··· Source material

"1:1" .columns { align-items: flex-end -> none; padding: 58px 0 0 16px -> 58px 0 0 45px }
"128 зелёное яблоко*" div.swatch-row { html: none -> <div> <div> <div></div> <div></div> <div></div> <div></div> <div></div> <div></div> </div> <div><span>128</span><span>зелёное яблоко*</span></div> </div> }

······
··· Source material

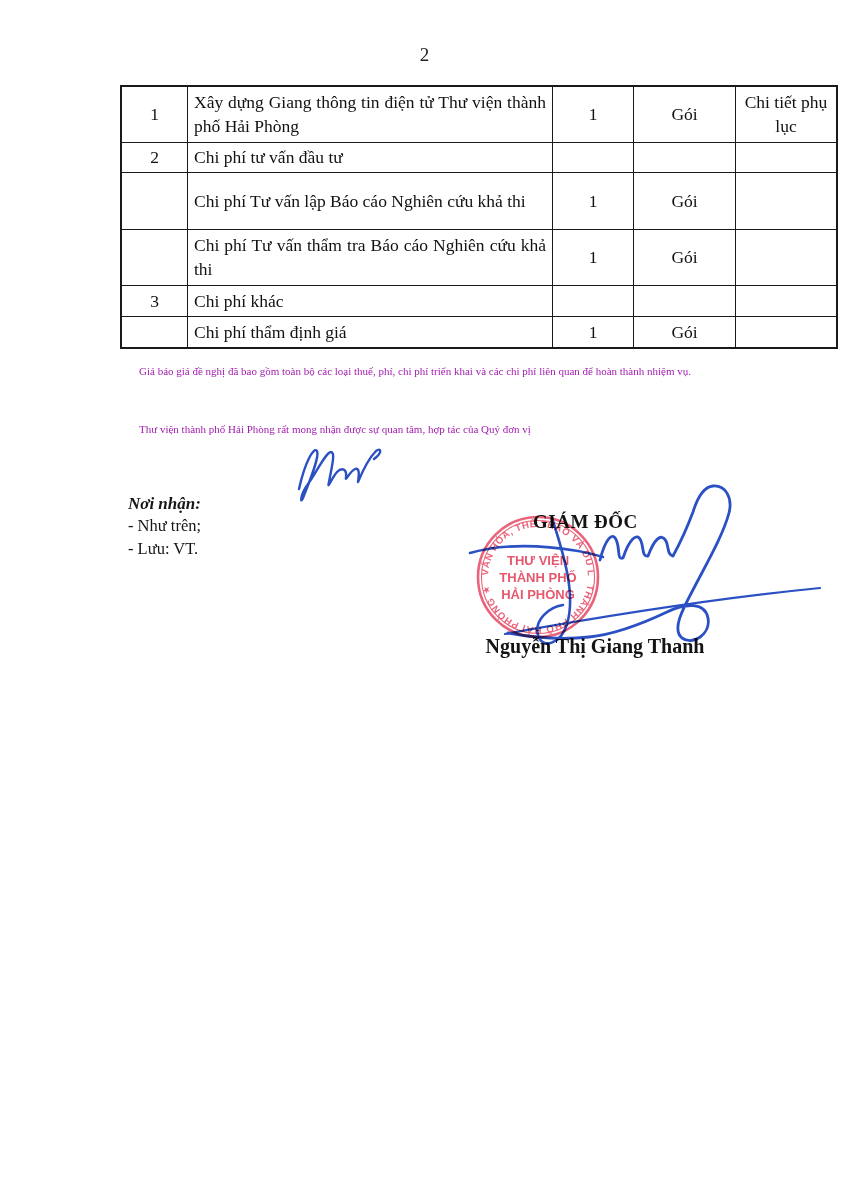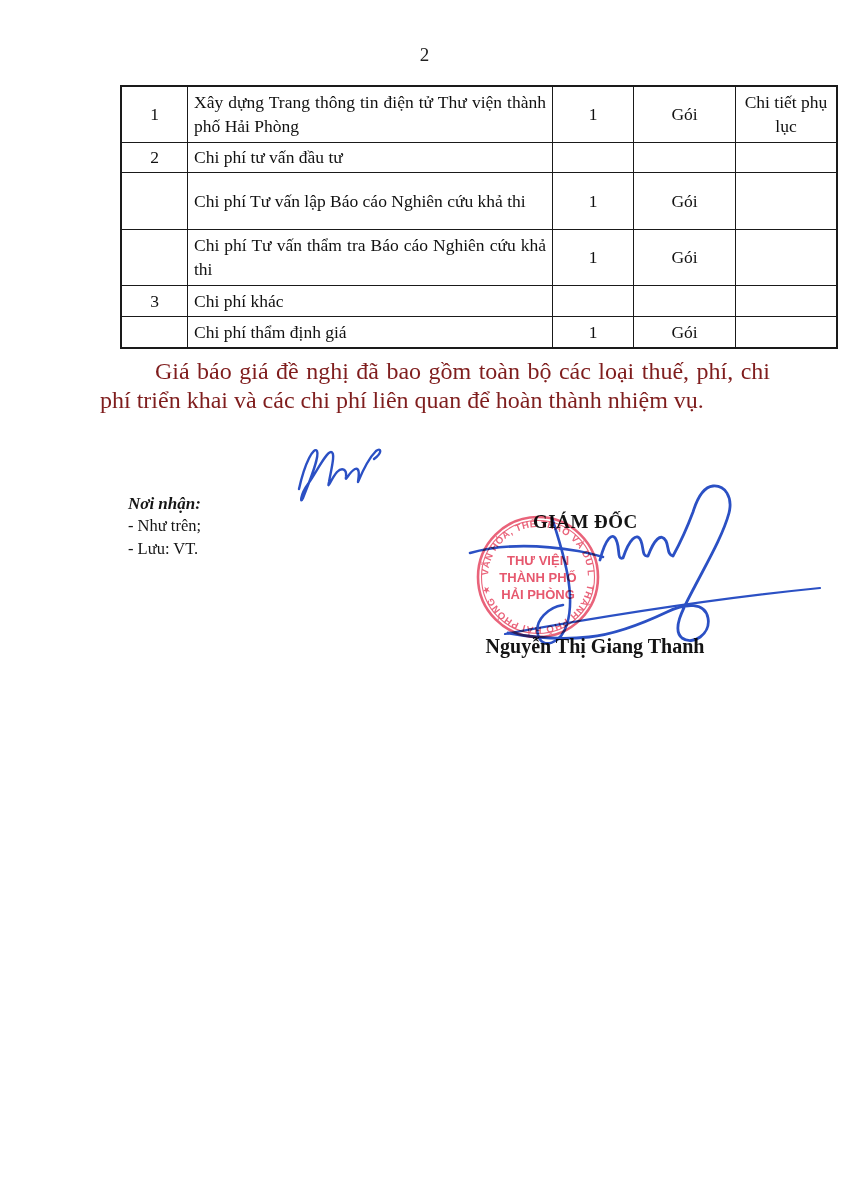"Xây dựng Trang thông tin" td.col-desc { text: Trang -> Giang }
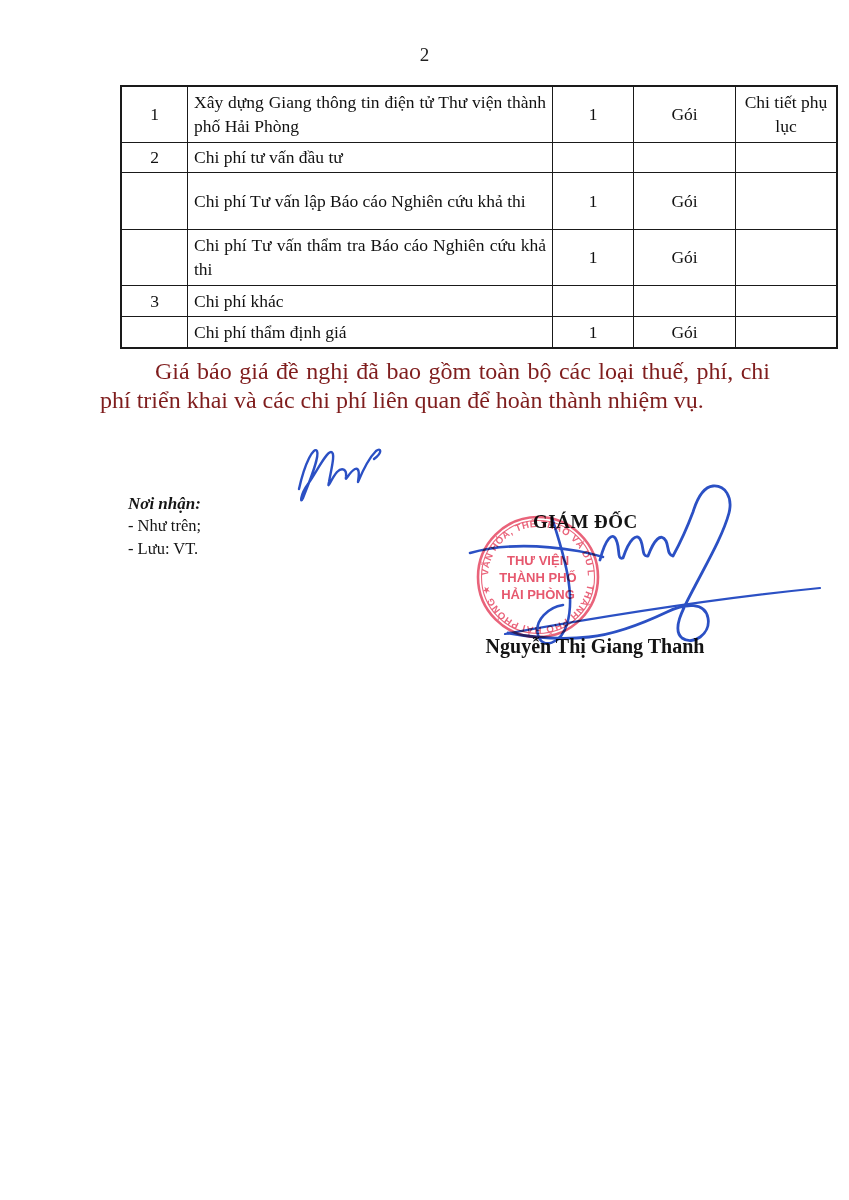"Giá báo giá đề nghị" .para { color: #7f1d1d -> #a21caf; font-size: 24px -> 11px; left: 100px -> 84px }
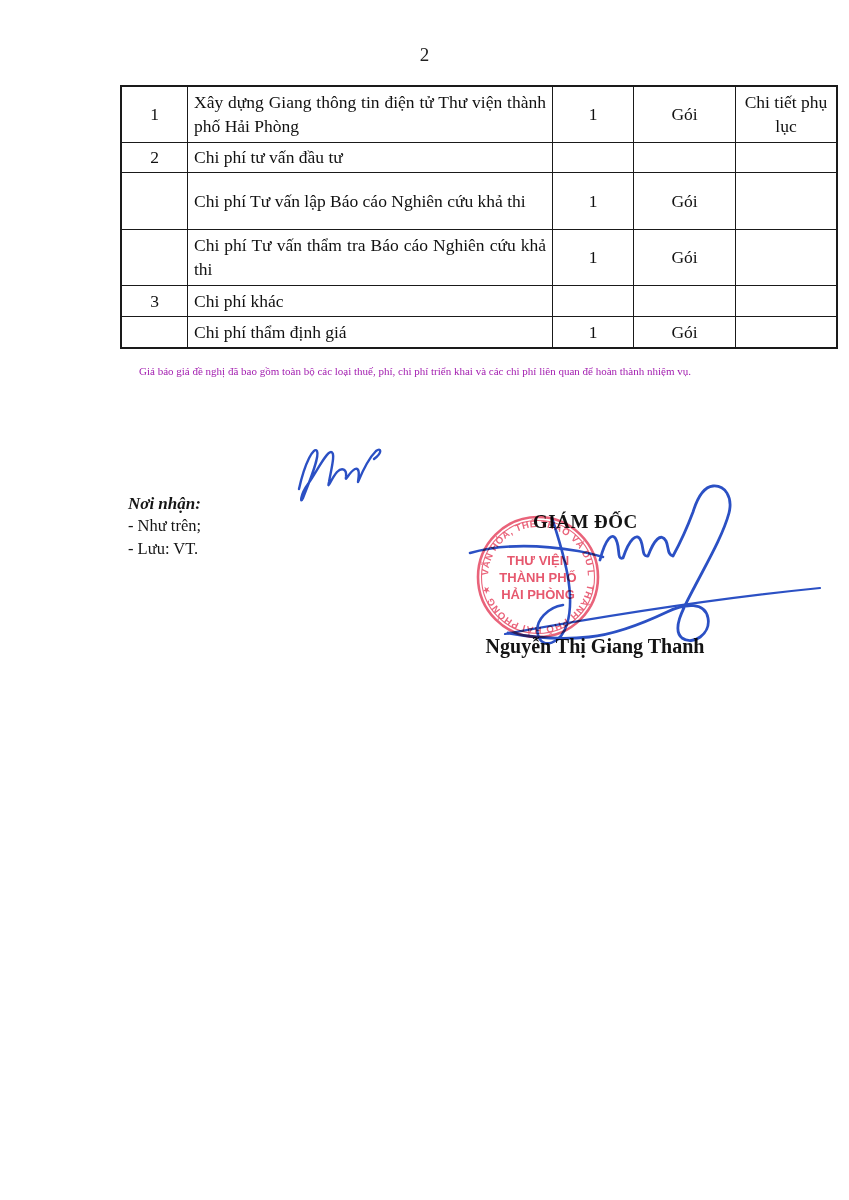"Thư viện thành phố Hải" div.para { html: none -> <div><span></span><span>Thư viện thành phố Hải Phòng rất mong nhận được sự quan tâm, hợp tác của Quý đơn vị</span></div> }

······
··· Source material

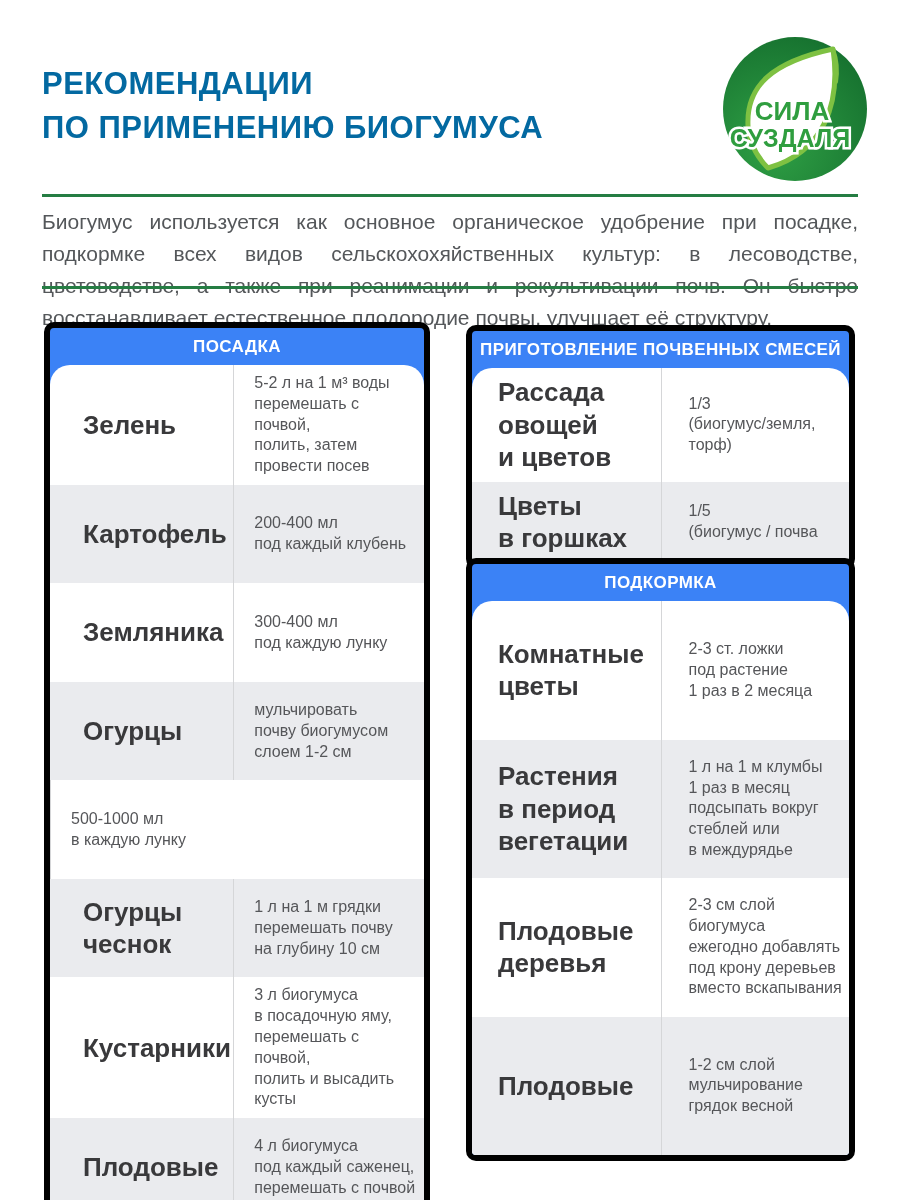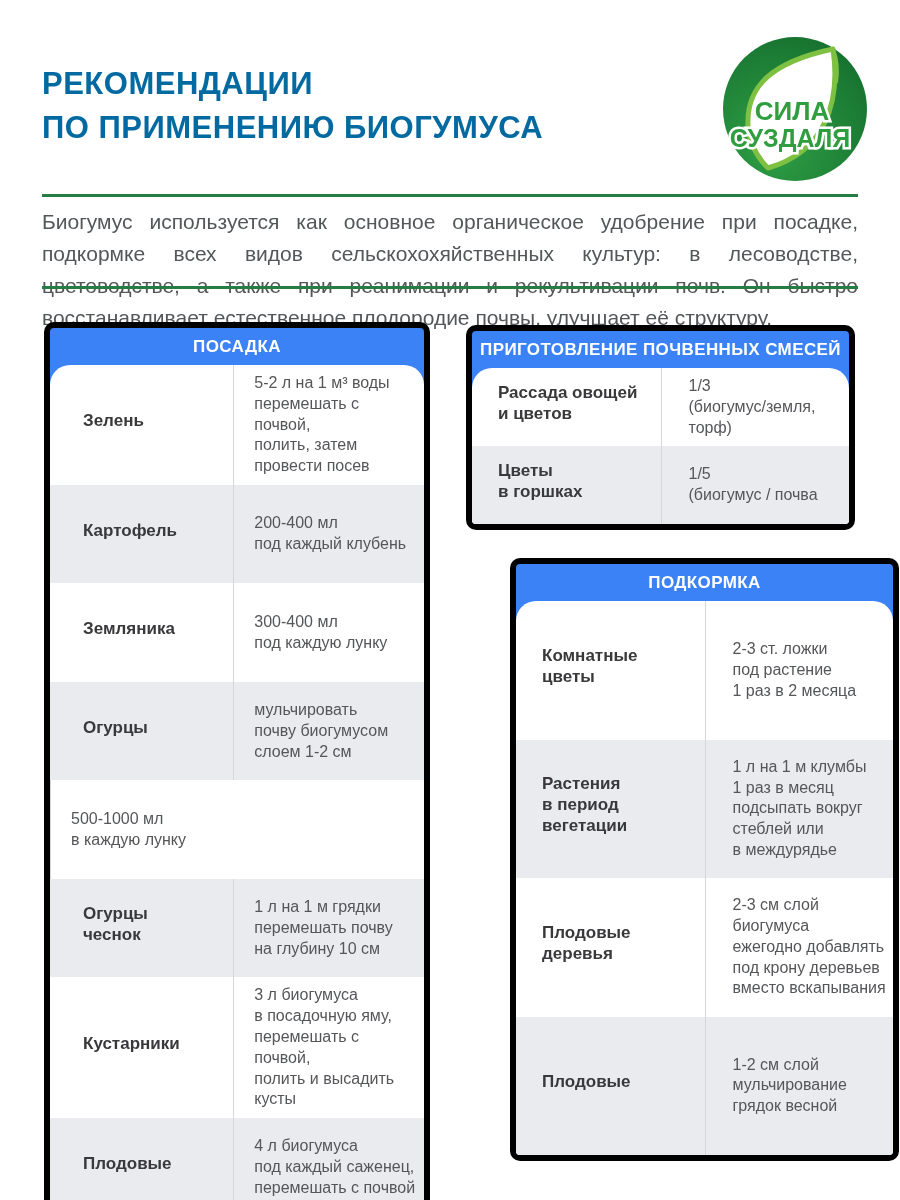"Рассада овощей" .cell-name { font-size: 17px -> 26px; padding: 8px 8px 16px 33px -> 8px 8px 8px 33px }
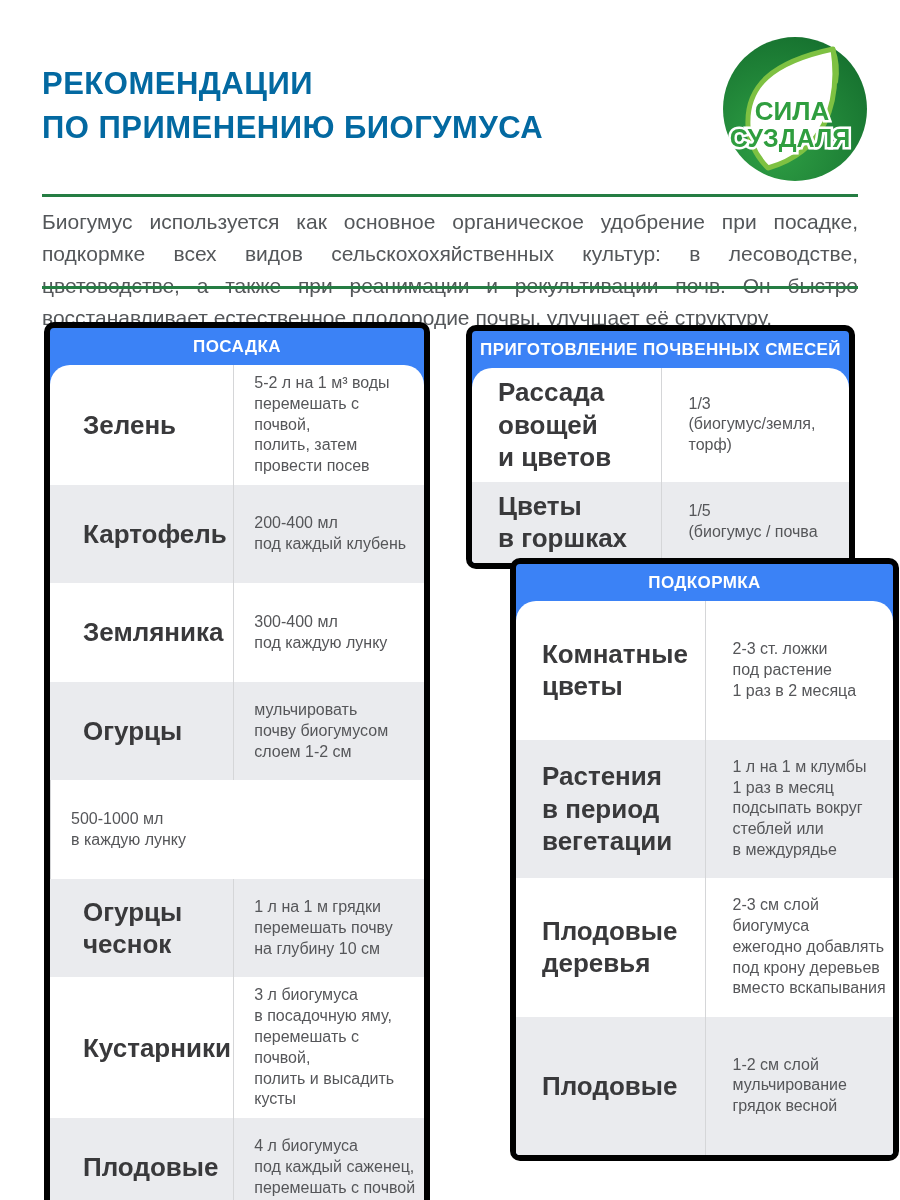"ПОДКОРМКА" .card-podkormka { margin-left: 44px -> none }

······

▶ **Brief**:
What you write out is the stretch of entries from the line containing "dựng Trang thông" to the line containing "none -> <div><span></span><span>Thư", word for word, with both end lines and no pictures.

▶ **Exercise response**:
"Xây dựng Trang thông tin" td.col-desc { text: Trang -> Giang }
"Giá báo giá đề nghị" .para { color: #7f1d1d -> #a21caf; font-size: 24px -> 11px; left: 100px -> 84px }
"Thư viện thành phố Hải" div.para { html: none -> <div><span></span><span>Thư viện thành phố Hải Phòng rất mong nhận được sự quan tâm, hợp tác của Quý đơn vị</span></div> }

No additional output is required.